O Parlamento de Portugal aprovou, por ampla maioria, a legalização do aborto até a 10ª semana de gravidez, colocando a pequena nação fervorosamente católica ao lado de seus vizinhos europeus. A votação foi realizada ontem, Dia Internacional da Mulher, menos de um mês depois de um referendo ter indicado que a maioria dos eleitores era a favor da legalização do aborto – apesar de a consulta não ter conseguido o quórum necessário para ratificação.
"Essa votação é um momento de virada na história de Portugal. Trata-se de uma lei que defende a dignidade das mulheres", considerou Ricardo Rodriguez, um legislador do governista Partido Socialista.
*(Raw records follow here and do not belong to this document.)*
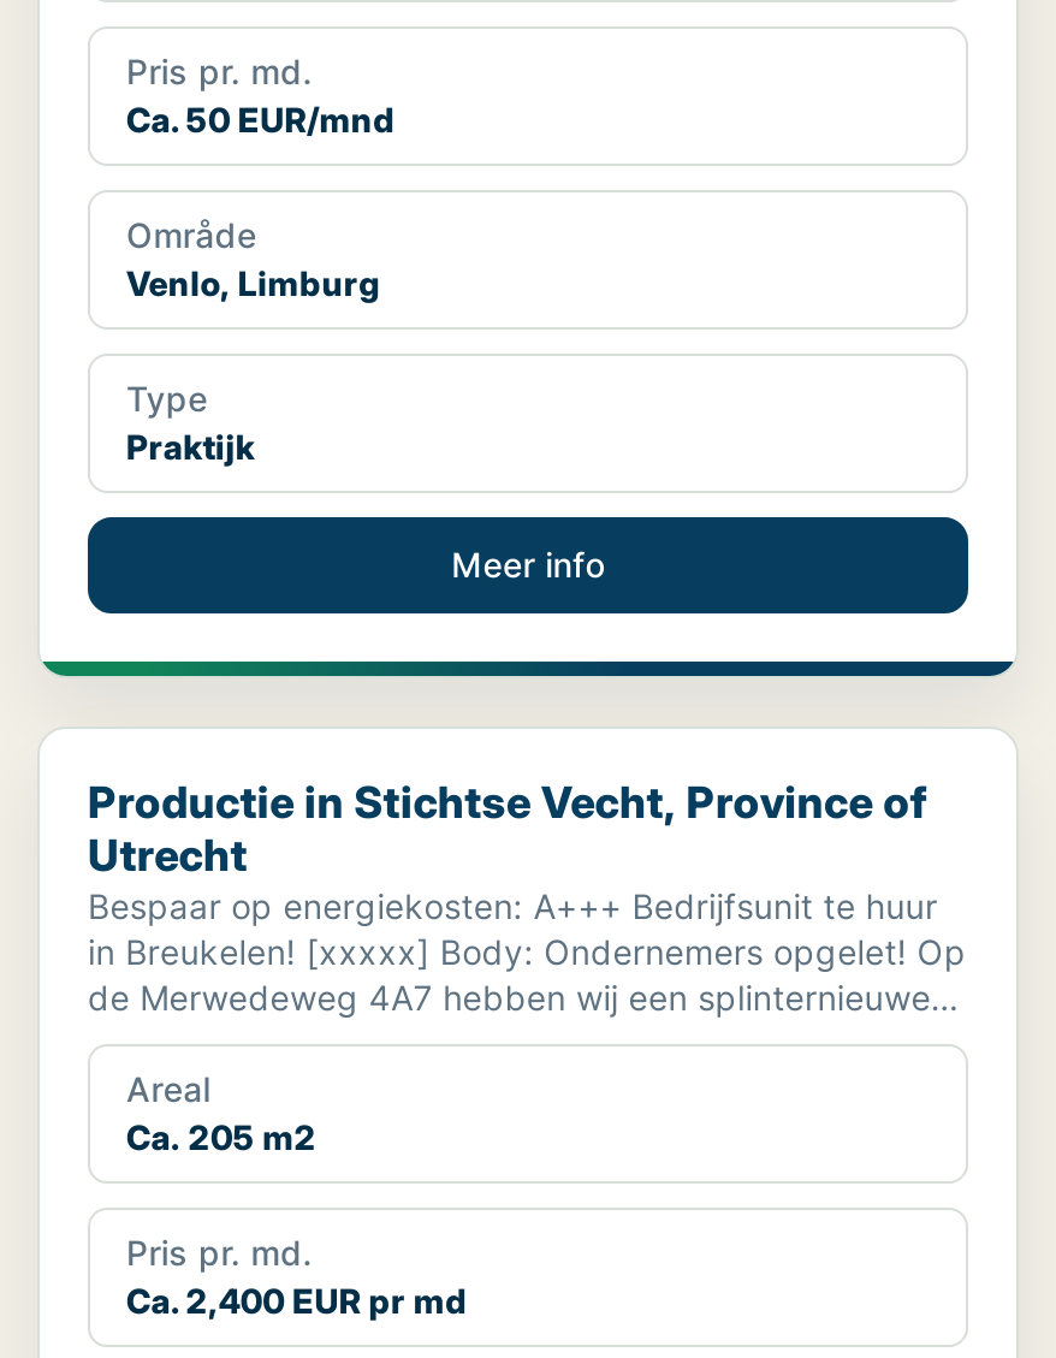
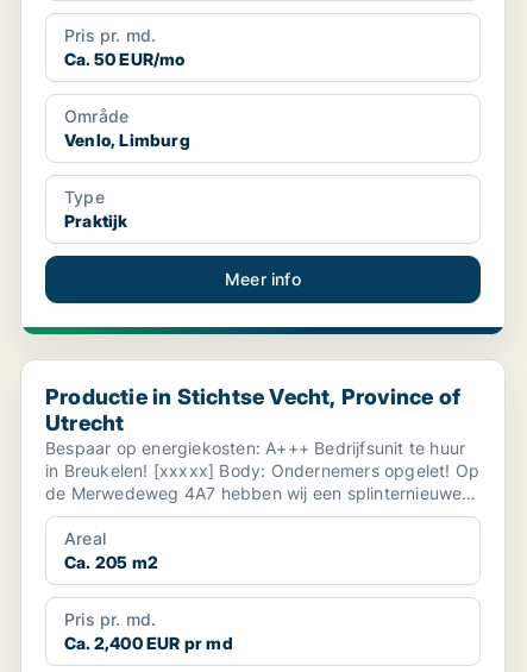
[126,99,395,140] Ca. 50 EUR/mnd -> [64,49,185,69] Ca. 50 EUR/mo

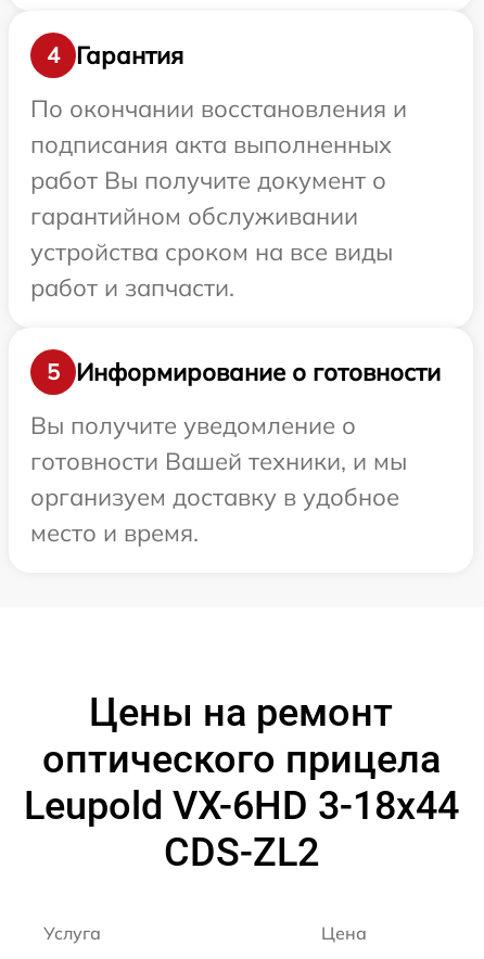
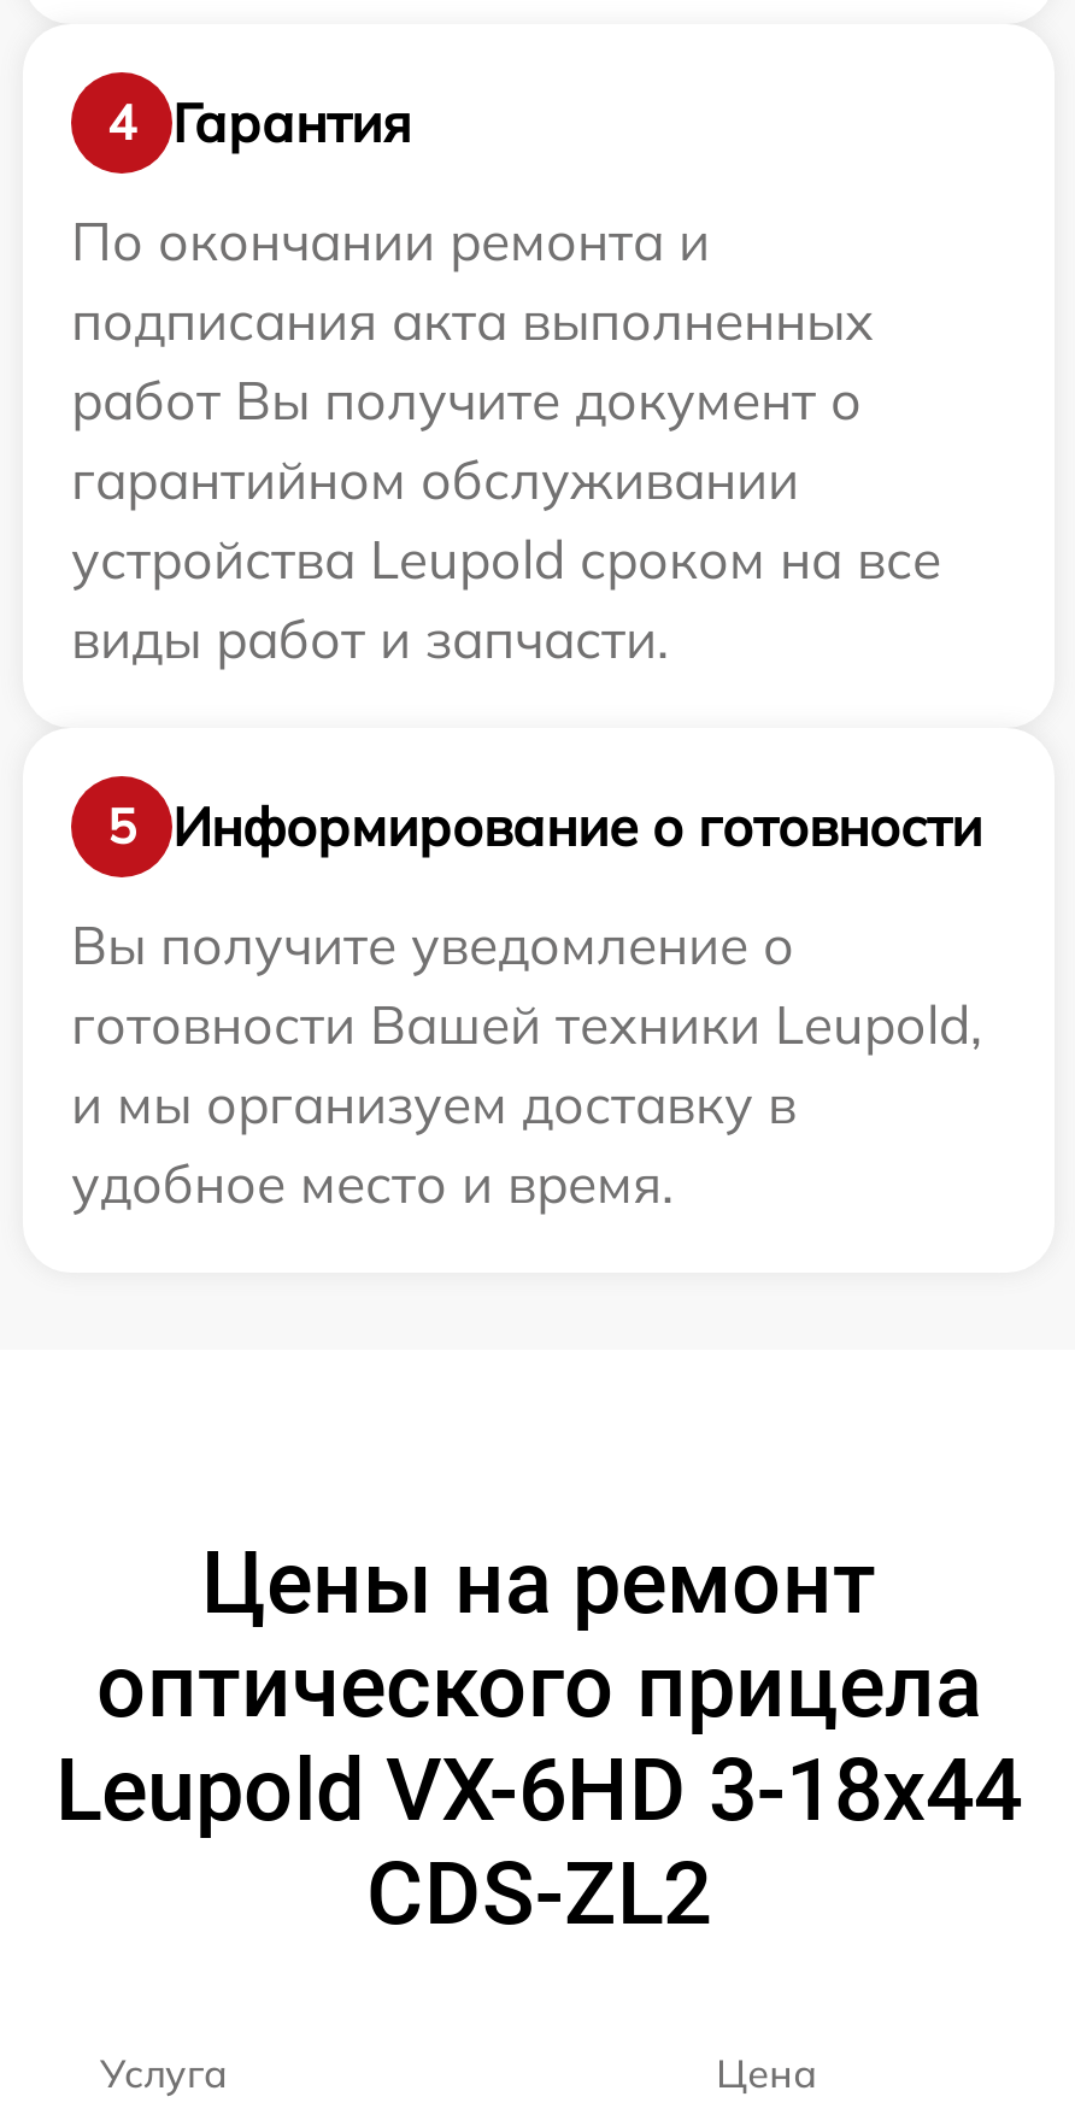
[30,94,407,124] По окончании восстановления и -> [71,209,710,276] По окончании ремонта и
[30,237,393,303] устройства сроком на все виды | работ и запчасти. -> [71,527,941,674] устройства Leupold сроком на все | виды работ и запчасти.
[30,446,407,548] готовности Вашей техники, и мы | организуем доставку в удобное | место и время. -> [71,992,982,1218] готовности Вашей техники Leupold, | и мы организуем доставку в | удобное место и время.

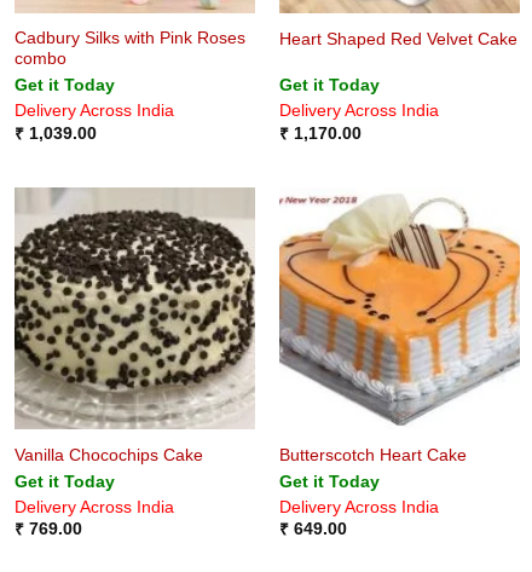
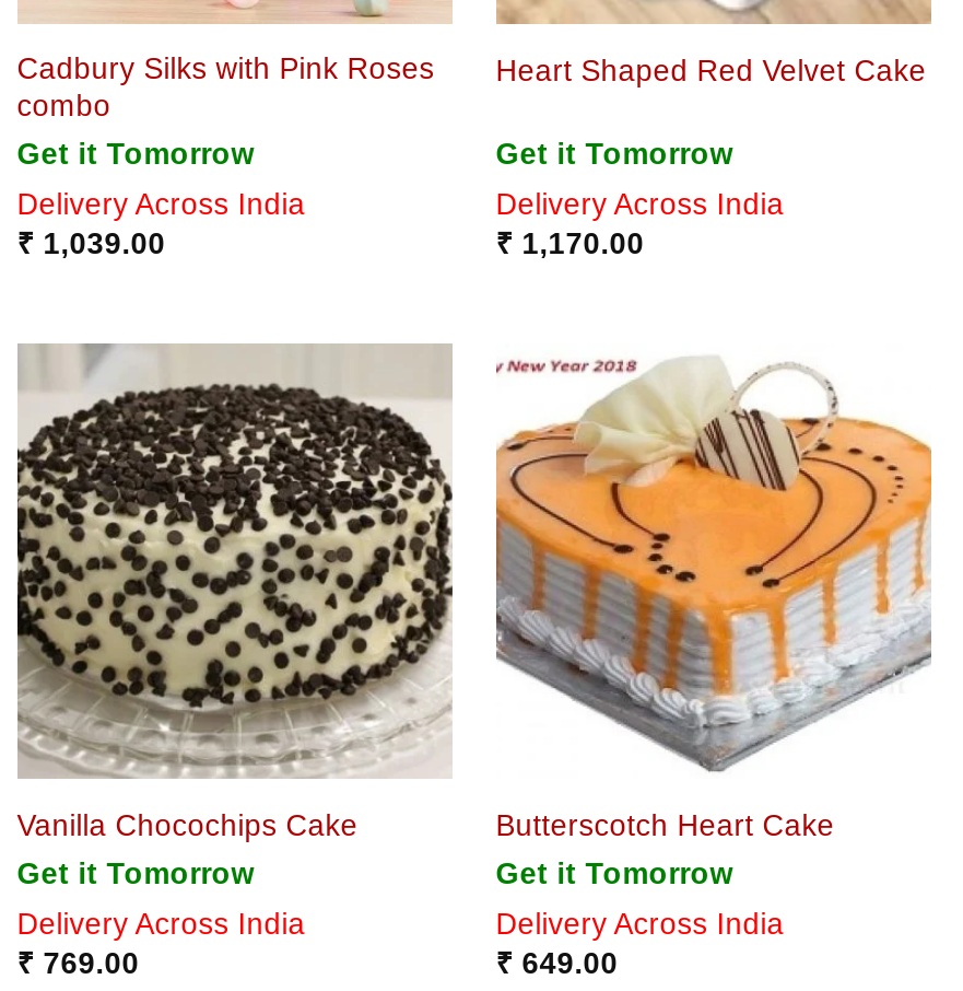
[14,77,115,95] Get it Today -> [17,138,255,171] Get it Tomorrow
[279,77,379,95] Get it Today -> [496,138,734,171] Get it Tomorrow
[14,473,115,491] Get it Today -> [17,858,255,891] Get it Tomorrow
[279,473,379,491] Get it Today -> [496,858,734,891] Get it Tomorrow

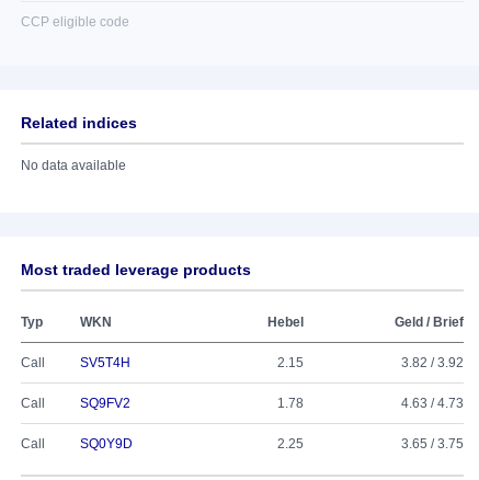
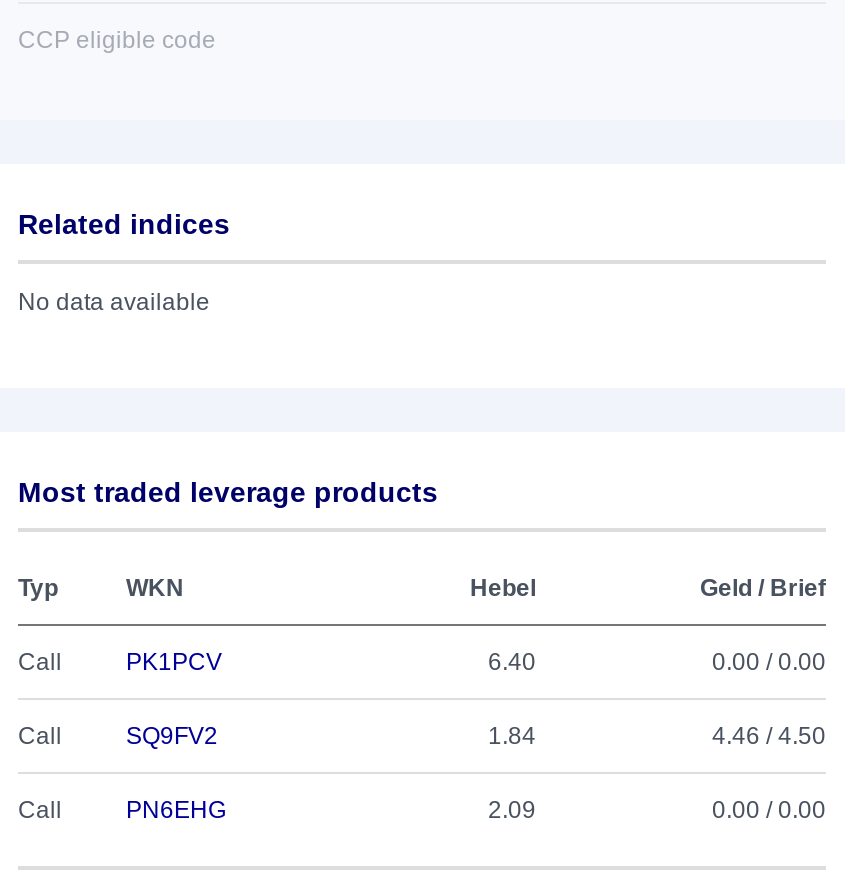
[80,355,464,370] SV5T4H | 2.15 | 3.82 / 3.92 -> [126,648,826,676] PK1PCV | 6.40 | 0.00 / 0.00
[277,396,304,411] 1.78 -> [488,722,536,750] 1.84
[401,396,464,411] 4.63 / 4.73 -> [712,722,826,750] 4.46 / 4.50
[80,436,464,452] SQ0Y9D | 2.25 | 3.65 / 3.75 -> [126,796,826,824] PN6EHG | 2.09 | 0.00 / 0.00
Ele acrescentou que o governo espera que a descriminalização do aborto porá fim aos perigosos abortos clandestinos. Grupos defensores dos direitos das mulheres afirmam que dez mil mulheres são hospitalizadas todos os anos em Portugal com complicações decorrentes de abortos ilegais.
Portugal, uma ditadura até 1974, veio se abrindo e liberalizando nos últimos 20 anos com sua entrada na União Européia (UE), aproximando suas leis das democracias mais antigas do continente. O primeiro-ministro José Sócrates, cujo partido assumiu o poder numa acachapante vitória sobre os conservadores quase dois anos atrás prometendo amplas reformas e a modernização da nação, fez da aprovação da nova lei do aborto uma prioridade. Ele prometeu, depois do fracassado referendo, aprovar com rapidez a legislação no Parlamento, definindo a antiga lei de aborto como "retrógrada".
A antiga lei era uma das mais restritivas da Europa, permitindo a prática nas primeiras 12 semanas de gravidez apenas se a saúde da mãe estivesse em risco. Em caso de estupro, o aborto era autorizado nas primeiras 16 semanas. Não havia restrição de tempo apenas quando o aborto era a única forma de salvar a vida da grávida. A nova lei não faz restrições às mulheres que querem pôr fim à gravidez até a 10ª semana, apesar de exigir um período obrigatório de reflexão de três dias antes da prática.
Pelos padrões europeus, a nova lei ainda é restritiva. As mulheres podem optar pelo aborto até a 24ª semana de gravidez na Grã-Bretanha e até a 12ª na Alemanha, França e Itália. Mas Portugal agora se distancia de três países da União Européia com as mais restritivas leis de aborto: Polônia, Irlanda e Malta. O projeto de lei tem de ser sancionado pelo presidente e ser publicado no Diário Oficial para entrar em vigor. O trâmite deve levar ainda alguns meses.